La Province de Namur s’associe aux commémorations de la Première Guerre mondiale en proposant au Musée Félicien Rops et à la Maison de la Culture, la vision de deux artistes allemands sur le conflit mondial et l’entre-deux-guerres, en y associant le regard de l’un de nos meilleurs photographes actuels.
Le Musée Félicien Rops accueille l’œuvre de George Grosz (1893-1959), artiste visionnaire considéré comme l’un des maîtres de l’expressionnisme allemand. Après une formation artistique à Dresde (1909), puis à Berlin (1912), il est enrôlé dans l’armée allemande en 1914, avant d’être réformé définitivement en 1917, suite à une dépression. Malgré les atrocités de la Grande Guerre, Grosz travaille durement et publie ses premiers portfolios. Dans l’entre-deux-guerres, il reste lucide et vigilant face à l’évolution politique et sociale de l’Allemagne (Gott mit uns, publié en 1920 et Hintergrund en 1928 qui lui valurent des poursuites judiciaires). Dès 1920, il est impliqué dans le mouvement Dada et la Nouvelle Objectivité. Grosz fuit le régime nazi et quitte son pays en 1933, pour s’installer à New York où, à travers son œuvre, il continue sa lutte contre le nazisme et les injustices sociales. Exposé en 1937 à Munich lors de l’exposition «d’art dégénéré», certaines de ses œuvres sont détruites. Devenu citoyen américain en 1937, il ne revient en Allemagne qu’en 1959, où il meurt quelques mois plus tard. À travers une centaine d’œuvres rassemblées au Musée Rops (aquarelles, dessins originaux, portfolios et ouvrages), Grosz livre sa vision critique du monde, sans oublier l’hommage qu’il rendit à Rops dont il appréciait les caricatures. Cette exposition fait découvrir un artiste en perpétuelle recherche, un visionnaire dont la plus grande conviction fut de dire Un petit oui et un grand non, titre qu’il choisit pour son autobiographie parue en 1946.

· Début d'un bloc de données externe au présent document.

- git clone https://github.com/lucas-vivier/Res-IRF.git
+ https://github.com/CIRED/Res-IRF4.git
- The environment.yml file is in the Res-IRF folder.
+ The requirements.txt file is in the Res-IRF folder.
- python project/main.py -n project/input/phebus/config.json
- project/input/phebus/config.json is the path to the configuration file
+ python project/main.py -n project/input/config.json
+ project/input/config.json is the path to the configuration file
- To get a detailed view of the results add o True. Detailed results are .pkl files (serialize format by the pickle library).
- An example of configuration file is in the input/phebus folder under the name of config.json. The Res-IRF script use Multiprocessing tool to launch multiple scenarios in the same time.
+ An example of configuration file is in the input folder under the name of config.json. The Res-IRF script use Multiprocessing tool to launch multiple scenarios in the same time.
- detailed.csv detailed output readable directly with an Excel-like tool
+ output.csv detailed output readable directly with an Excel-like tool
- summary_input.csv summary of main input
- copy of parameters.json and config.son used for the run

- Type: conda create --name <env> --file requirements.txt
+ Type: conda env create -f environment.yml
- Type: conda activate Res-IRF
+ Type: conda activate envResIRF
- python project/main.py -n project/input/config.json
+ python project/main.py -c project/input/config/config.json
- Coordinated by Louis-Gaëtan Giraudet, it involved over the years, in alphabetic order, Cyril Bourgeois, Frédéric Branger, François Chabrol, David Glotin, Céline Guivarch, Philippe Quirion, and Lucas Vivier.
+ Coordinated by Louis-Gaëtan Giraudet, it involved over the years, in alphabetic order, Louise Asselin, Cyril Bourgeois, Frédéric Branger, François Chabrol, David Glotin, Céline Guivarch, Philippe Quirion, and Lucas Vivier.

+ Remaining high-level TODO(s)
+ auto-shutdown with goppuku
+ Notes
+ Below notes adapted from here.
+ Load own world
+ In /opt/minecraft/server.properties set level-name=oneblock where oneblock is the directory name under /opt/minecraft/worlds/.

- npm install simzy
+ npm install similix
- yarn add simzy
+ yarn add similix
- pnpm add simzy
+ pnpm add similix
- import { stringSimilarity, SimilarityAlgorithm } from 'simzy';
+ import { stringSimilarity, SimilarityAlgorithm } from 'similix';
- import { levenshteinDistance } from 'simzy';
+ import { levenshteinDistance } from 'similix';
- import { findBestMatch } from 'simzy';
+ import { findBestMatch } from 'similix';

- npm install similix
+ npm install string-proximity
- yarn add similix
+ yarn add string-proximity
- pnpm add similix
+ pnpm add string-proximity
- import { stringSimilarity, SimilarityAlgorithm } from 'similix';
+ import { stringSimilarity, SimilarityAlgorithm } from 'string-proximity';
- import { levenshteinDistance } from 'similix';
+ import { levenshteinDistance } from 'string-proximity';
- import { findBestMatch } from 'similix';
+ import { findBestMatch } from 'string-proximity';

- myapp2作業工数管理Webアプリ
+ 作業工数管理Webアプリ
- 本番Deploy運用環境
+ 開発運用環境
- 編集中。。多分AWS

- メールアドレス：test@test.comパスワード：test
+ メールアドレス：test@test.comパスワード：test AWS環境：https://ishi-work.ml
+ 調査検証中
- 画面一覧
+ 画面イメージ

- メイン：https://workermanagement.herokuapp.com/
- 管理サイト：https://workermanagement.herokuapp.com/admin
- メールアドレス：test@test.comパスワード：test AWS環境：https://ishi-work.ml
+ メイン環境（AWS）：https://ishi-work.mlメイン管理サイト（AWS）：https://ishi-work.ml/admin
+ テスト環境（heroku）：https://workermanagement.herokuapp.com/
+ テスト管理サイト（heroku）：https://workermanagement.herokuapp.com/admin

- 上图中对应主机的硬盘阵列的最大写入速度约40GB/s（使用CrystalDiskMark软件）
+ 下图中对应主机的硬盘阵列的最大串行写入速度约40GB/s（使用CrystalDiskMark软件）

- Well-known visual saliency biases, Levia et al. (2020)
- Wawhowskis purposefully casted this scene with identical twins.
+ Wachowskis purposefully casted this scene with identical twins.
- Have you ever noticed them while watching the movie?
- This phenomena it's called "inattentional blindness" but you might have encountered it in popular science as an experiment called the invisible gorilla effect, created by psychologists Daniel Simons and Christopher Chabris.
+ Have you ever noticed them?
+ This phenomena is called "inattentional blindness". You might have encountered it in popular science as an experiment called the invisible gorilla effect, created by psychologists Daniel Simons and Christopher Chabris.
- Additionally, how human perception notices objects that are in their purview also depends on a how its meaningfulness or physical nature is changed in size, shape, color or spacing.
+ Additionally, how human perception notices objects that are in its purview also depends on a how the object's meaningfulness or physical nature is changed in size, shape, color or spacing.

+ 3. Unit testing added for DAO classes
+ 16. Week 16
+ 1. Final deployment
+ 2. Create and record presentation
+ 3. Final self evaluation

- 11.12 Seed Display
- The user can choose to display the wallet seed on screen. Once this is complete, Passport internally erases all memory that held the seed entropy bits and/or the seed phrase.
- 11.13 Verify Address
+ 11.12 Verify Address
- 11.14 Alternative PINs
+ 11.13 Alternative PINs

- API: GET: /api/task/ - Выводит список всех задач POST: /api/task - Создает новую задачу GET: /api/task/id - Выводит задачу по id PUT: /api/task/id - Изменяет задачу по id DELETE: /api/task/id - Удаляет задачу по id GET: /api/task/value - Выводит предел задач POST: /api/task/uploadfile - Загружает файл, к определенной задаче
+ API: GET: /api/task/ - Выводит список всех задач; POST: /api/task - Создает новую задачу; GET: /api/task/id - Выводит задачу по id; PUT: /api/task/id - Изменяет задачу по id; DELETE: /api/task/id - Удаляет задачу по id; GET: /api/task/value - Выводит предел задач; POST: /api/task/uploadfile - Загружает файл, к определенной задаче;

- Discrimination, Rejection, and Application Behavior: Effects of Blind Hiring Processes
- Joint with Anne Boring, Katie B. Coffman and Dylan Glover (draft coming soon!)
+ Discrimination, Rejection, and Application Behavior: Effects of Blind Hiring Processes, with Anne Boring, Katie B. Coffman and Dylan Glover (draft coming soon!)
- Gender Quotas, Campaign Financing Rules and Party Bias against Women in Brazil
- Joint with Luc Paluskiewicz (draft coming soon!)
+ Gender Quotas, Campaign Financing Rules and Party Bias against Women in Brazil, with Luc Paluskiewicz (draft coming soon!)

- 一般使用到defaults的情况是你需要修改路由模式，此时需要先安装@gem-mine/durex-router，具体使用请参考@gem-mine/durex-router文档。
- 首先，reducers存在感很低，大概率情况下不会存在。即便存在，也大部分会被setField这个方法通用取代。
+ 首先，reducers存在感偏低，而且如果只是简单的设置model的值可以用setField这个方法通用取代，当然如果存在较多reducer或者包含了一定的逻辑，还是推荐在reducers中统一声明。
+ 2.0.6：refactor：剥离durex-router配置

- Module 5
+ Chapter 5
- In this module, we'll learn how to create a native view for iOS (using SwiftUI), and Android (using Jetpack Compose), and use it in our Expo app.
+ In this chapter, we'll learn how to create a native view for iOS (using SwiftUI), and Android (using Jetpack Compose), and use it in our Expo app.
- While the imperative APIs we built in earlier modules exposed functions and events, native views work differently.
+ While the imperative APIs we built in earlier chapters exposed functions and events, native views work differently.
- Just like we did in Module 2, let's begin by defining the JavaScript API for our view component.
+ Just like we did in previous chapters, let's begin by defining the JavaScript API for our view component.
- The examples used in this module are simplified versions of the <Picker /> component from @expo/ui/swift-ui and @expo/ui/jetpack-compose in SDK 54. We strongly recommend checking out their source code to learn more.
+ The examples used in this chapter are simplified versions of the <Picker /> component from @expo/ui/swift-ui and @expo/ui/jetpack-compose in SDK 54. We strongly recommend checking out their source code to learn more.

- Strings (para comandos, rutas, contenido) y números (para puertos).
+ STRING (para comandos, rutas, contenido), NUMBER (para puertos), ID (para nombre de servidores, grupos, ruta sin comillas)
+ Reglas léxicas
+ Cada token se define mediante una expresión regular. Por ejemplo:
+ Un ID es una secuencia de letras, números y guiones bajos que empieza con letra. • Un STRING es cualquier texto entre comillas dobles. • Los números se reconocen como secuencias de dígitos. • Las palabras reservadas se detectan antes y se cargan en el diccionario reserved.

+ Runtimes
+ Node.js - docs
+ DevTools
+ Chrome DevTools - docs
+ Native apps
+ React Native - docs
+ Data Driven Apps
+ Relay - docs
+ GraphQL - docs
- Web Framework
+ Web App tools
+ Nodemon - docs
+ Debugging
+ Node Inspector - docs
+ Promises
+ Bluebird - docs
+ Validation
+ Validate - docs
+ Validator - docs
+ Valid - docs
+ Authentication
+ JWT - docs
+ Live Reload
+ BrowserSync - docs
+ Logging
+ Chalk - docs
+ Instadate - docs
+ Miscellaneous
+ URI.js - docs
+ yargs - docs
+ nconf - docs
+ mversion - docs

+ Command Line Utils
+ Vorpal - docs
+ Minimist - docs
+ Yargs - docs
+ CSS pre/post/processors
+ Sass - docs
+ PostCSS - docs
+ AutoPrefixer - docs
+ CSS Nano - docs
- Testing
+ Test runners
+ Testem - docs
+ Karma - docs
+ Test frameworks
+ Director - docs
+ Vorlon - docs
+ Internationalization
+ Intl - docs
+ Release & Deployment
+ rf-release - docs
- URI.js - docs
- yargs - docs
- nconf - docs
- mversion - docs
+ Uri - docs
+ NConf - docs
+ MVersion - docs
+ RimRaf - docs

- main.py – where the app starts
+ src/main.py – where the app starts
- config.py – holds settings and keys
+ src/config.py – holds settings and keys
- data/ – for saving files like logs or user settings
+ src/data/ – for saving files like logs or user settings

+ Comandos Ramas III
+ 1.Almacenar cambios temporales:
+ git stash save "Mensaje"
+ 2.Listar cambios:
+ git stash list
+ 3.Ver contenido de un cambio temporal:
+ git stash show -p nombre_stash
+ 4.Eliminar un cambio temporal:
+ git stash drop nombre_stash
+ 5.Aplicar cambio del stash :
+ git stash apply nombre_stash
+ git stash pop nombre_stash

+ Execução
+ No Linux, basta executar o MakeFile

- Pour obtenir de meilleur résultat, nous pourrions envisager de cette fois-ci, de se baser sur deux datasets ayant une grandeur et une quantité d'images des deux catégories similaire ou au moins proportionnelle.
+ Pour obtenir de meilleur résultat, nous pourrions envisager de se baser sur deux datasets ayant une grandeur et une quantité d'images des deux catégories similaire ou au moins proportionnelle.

« De la même façon que l’étoffe de l’homme change de façon démoniaque. Il faut avoir observé des êtres humains à l’état sauvage pour parvenir à les comprendre. […] La guerre est quelque chose de bestial : la faim, les poux, la boue, ces vacarmes d’enfer. Tout est complètement différent. » Otto Dix
La Maison de la Culture présente les cinquante eaux-fortes du portfolio Der Krieg (La Guerre) d’Otto Dix (1891-1969), publié en 1924 par le galeriste Karl Nierendorf. Elles constituent un exemple rare de témoignage artistique de la guerre. Engagé volontairement dans l’armée allemande à l’âge de 23 ans, Otto Dix passe plus de trois ans dans les tranchées et vit les traumatismes du conflit aux premières loges. Après avoir étudié les maîtres des arts graphiques à Bâle - il avait demandé à voir des originaux d’Urs Graf, de Jacques Callot et de Francisco de Goya – Otto Dix traduit sa propre expérience dans une série d’une grande richesse esthétique. Il y aborde les différents aspects de la vie des soldats au front. Otto Dix n’épargne rien de l’horreur de 14-18 dans ce formidable portfolio, tiré à soixante-dix exemplaires, dont il a ordonné lui-même la séquence des gravures. Aujourd’hui, Der Krieg est considéré, avec Module de 1h30 Les Désastres de Francisco de Goya, comme le témoignage le plus convaincant sur et contre la guerre.
À travers une série de photographies inédites, Dirk Braeckman (1958), l’un de nos photographes belges les plus talentueux, donne une résonnance actuelle à la Grande Guerre. A l’occasion des commémorations de la guerre 14-18 et en regard des œuvres d’Otto Dix, il a choisi de montrer, pour la première fois, un travail exceptionnel réalisé en 1986, et resté dans ses tiroirs depuis lors. Il s’agit de tirages d’anciens négatifs réalisés par un photographe amateur, probablement un soldat, dans les tranchées. Avec cet hommage aux photographes anonymes, Dirk Braeckman conjugue à la fois la force du témoignage et son regard d’artiste contemporain. On retrouve l’approche picturale singulière de celui qui a toujours déclaré travailler comme un peintre en utilisant les outils du photographe. Cette exposition offre un fascinant contrepoint aux gravures d’Otto Dix.